(PROBLEM DETAILS): Among the entries below, find every line that has "none" and pull it out.

START INPUT FOR THIS TASK

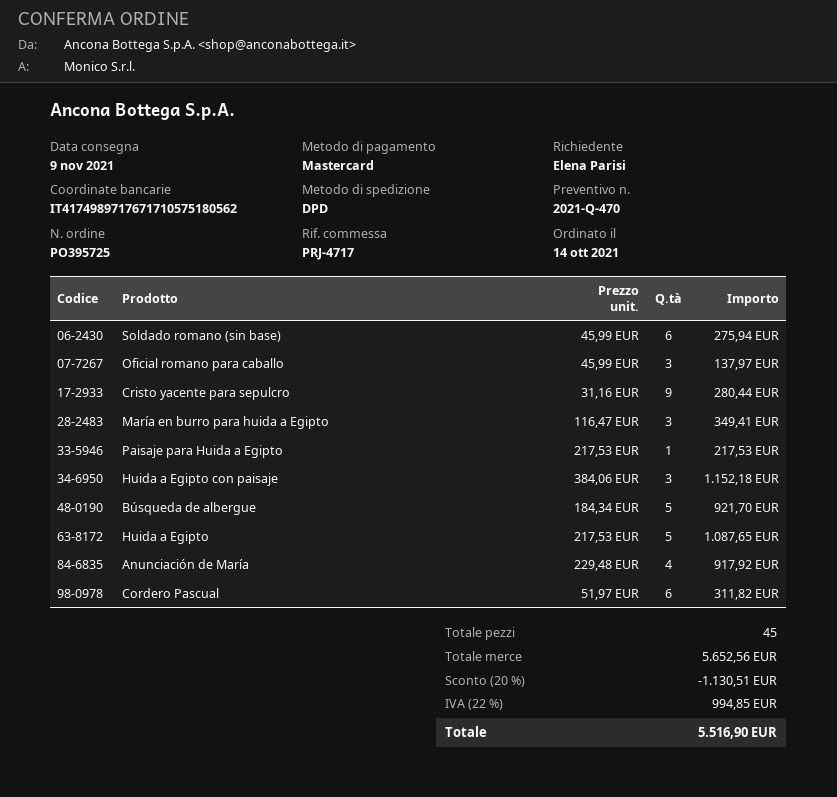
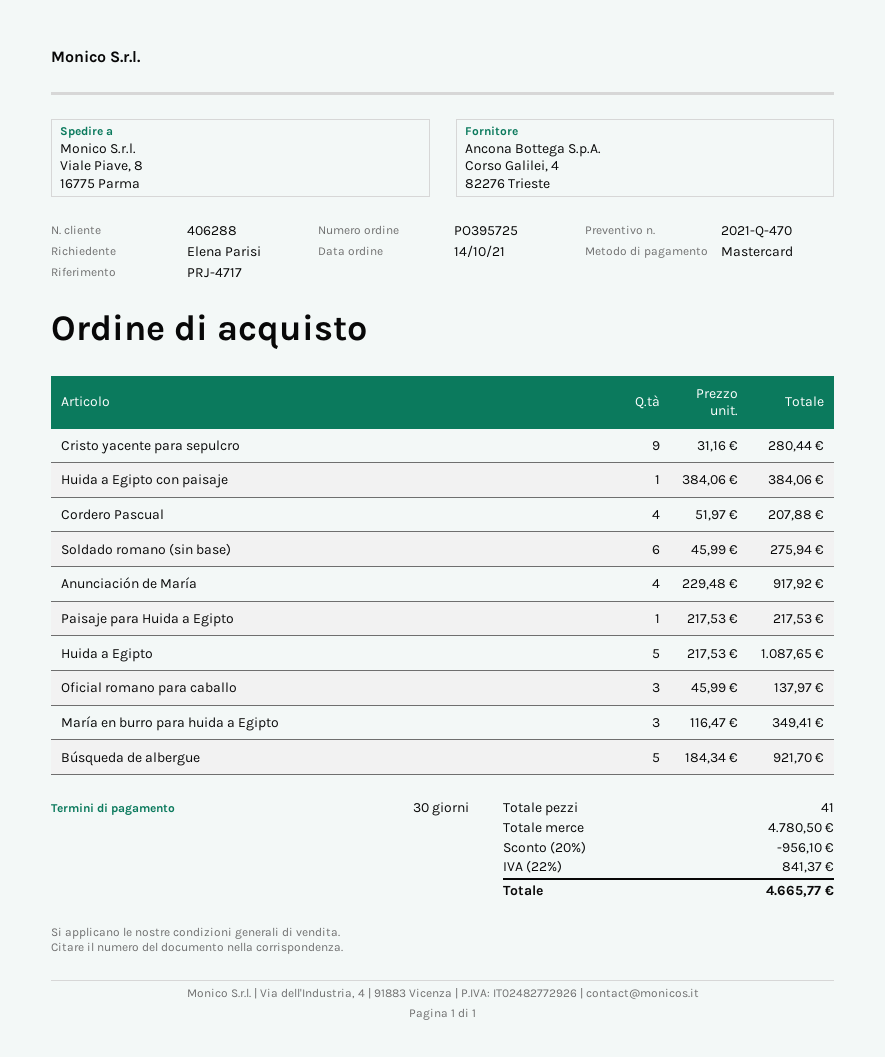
Huida a Egipto con paisaje: 3 x 384.06 = 1152.18 -> 1 x 384.06 = 384.06
Cordero Pascual: 6 x 51.97 = 311.82 -> 4 x 51.97 = 207.88
total quantity: 45 -> 41
subtotal: 5652.56 -> 4780.50
discount: 20% = 1130.51 -> 20% = 956.10
tax: 22% = 994.85 -> 22% = 841.37
total: 5516.90 -> 4665.77

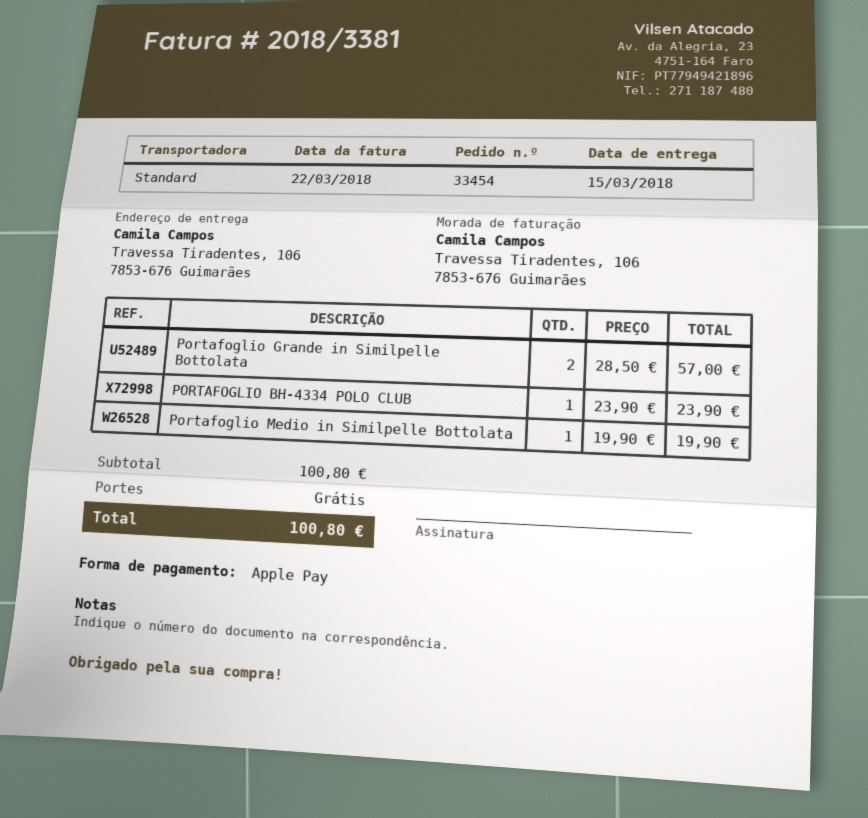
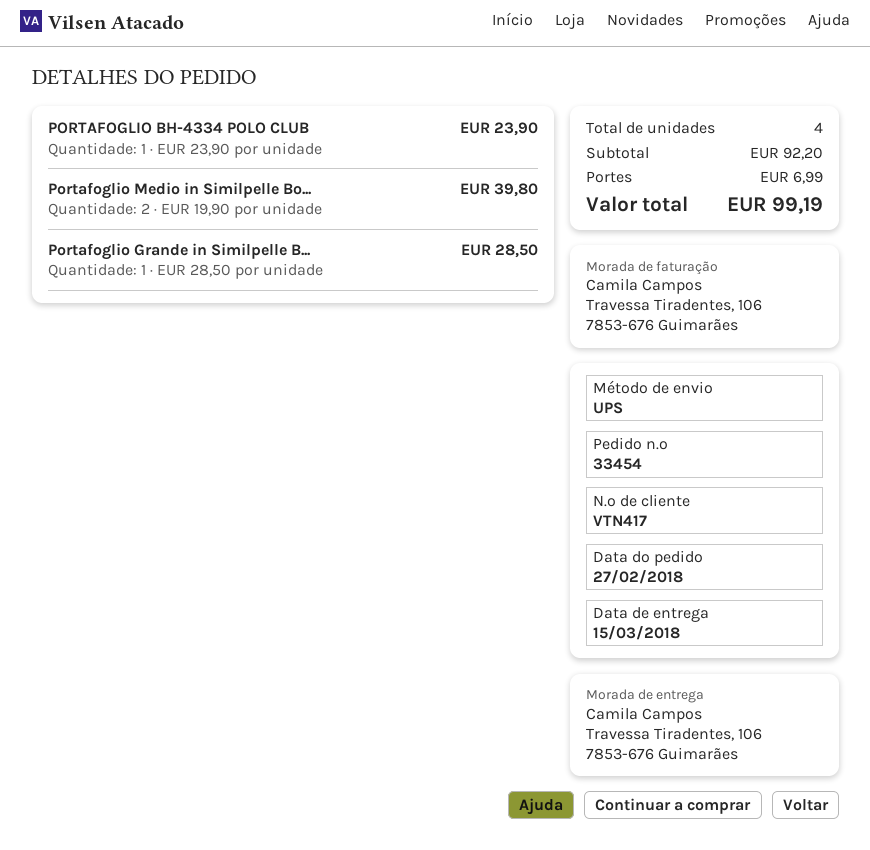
shipping method: standard -> UPS
Portafoglio Grande in Similpelle Bottolata: 2 x 28.50 = 57.00 -> 1 x 28.50 = 28.50
Portafoglio Medio in Similpelle Bottolata: 1 x 19.90 = 19.90 -> 2 x 19.90 = 39.80
subtotal: 100.80 -> 92.20
shipping: 0.00 -> 6.99
total: 100.80 -> 99.19

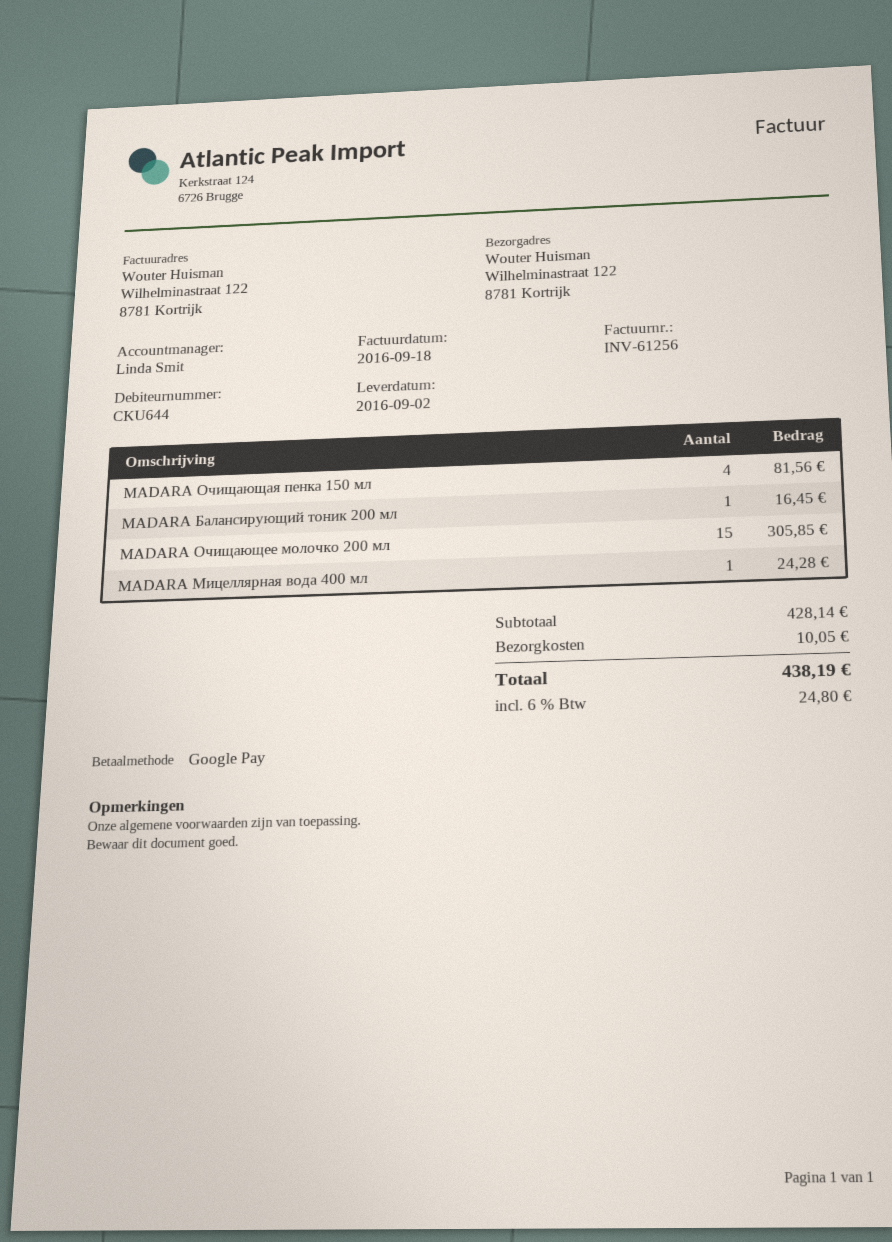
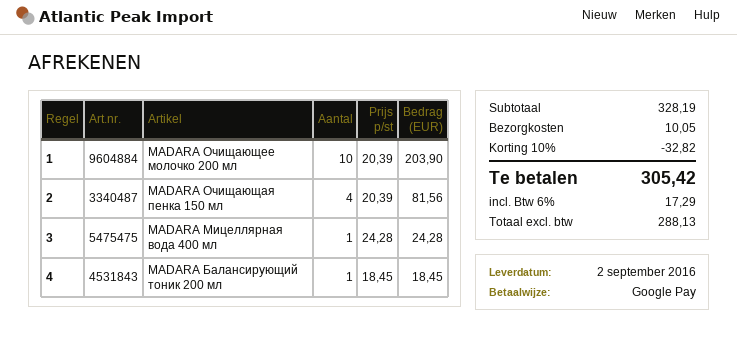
MADARA Балансирующий тоник 200 мл: 1 for 16.45 -> 1 for 18.45
MADARA Очищающее молочко 200 мл: 15 for 305.85 -> 10 for 203.90
subtotal: 428.14 -> 328.19
discount: none -> 10% = 32.82
tax: 6% = 24.80 -> 6% = 17.29
total: 438.19 -> 305.42

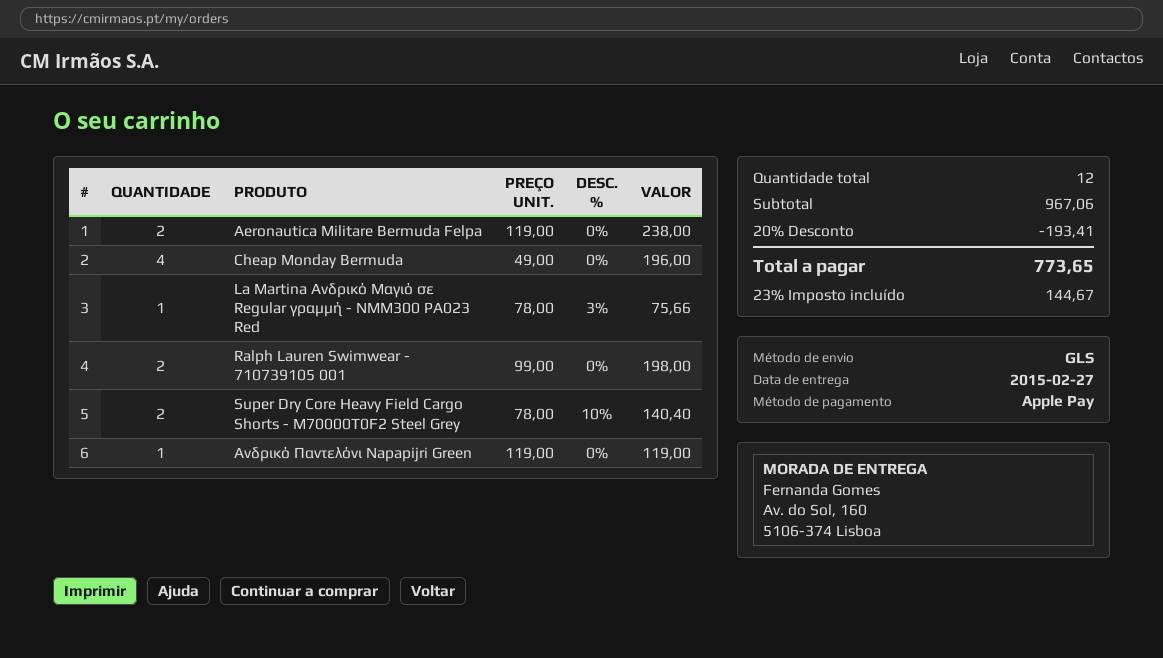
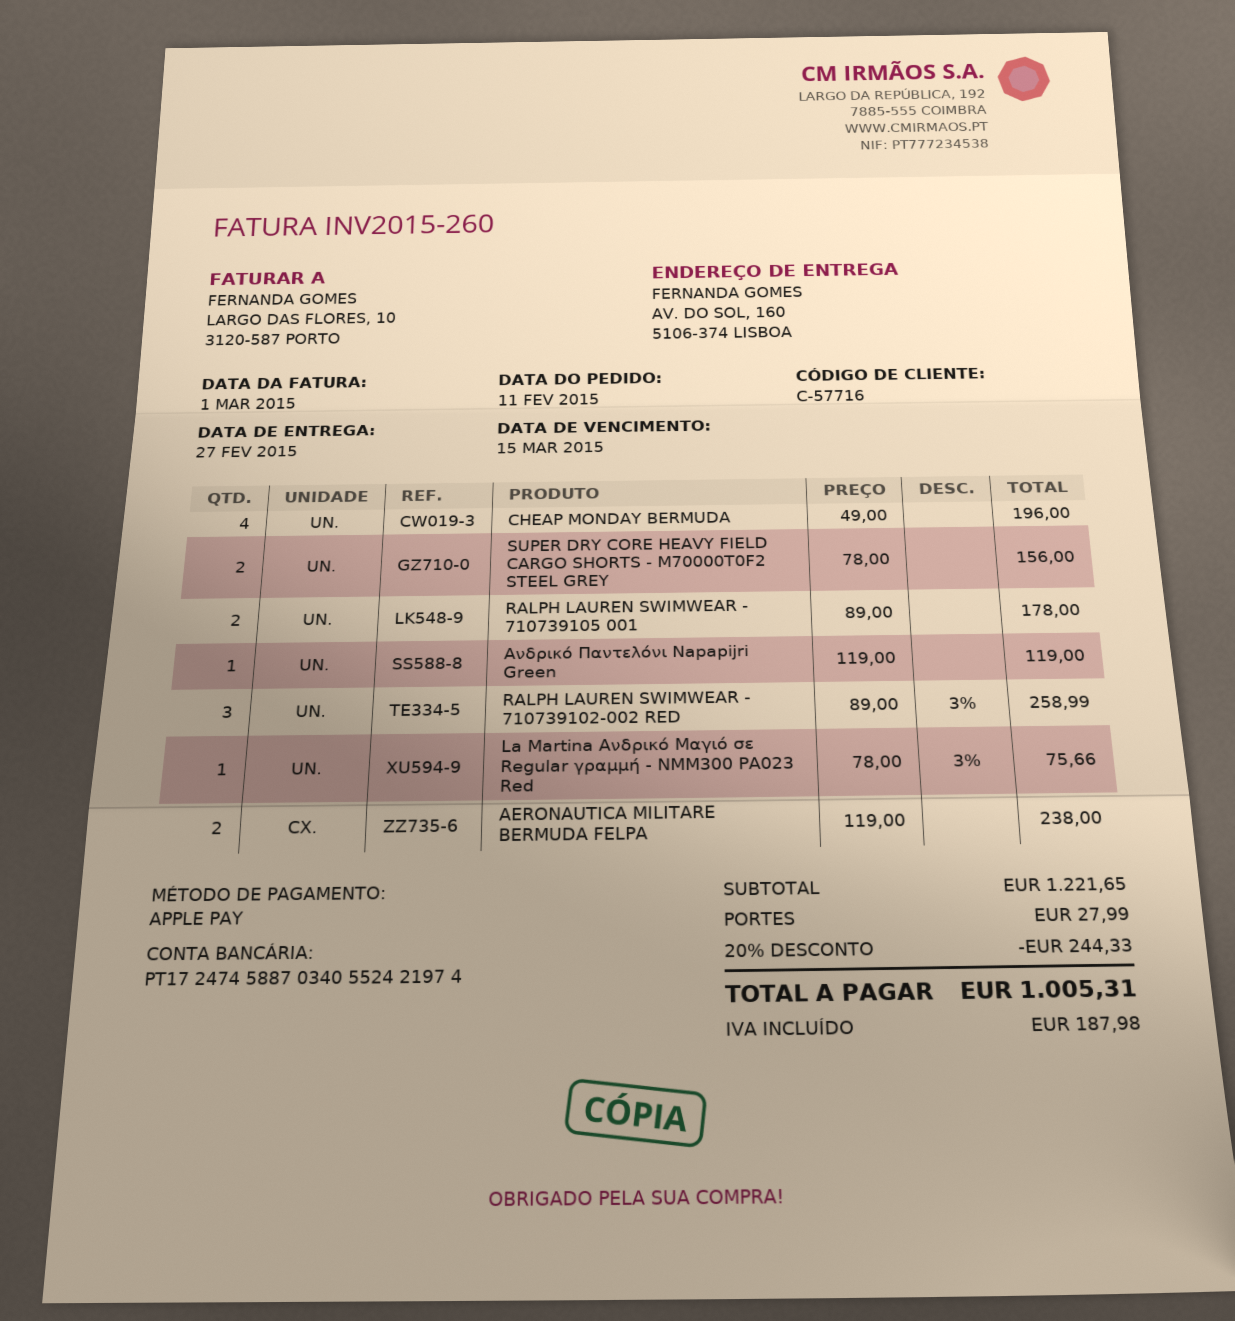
Ralph Lauren Swimwear - 710739105 001: 2 x 99.00 = 198.00 -> 2 x 89.00 = 178.00
Super Dry Core Heavy Field Cargo Shorts - M70000T0F2 Steel Grey: 2 x 78.00 - 10% = 140.40 -> 2 x 78.00 = 156.00
RALPH LAUREN SWIMWEAR - 710739102-002 RED: none -> 3 x 89.00 - 3% = 258.99
subtotal: 967.06 -> 1221.65
discount: 20% = 193.41 -> 20% = 244.33
shipping: none -> 27.99
tax: 144.67 -> 187.98
total: 773.65 -> 1005.31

END INPUT FOR THIS TASK

(ANSWER TO THE EXERCISE):
discount: none -> 10% = 32.82
RALPH LAUREN SWIMWEAR - 710739102-002 RED: none -> 3 x 89.00 - 3% = 258.99
shipping: none -> 27.99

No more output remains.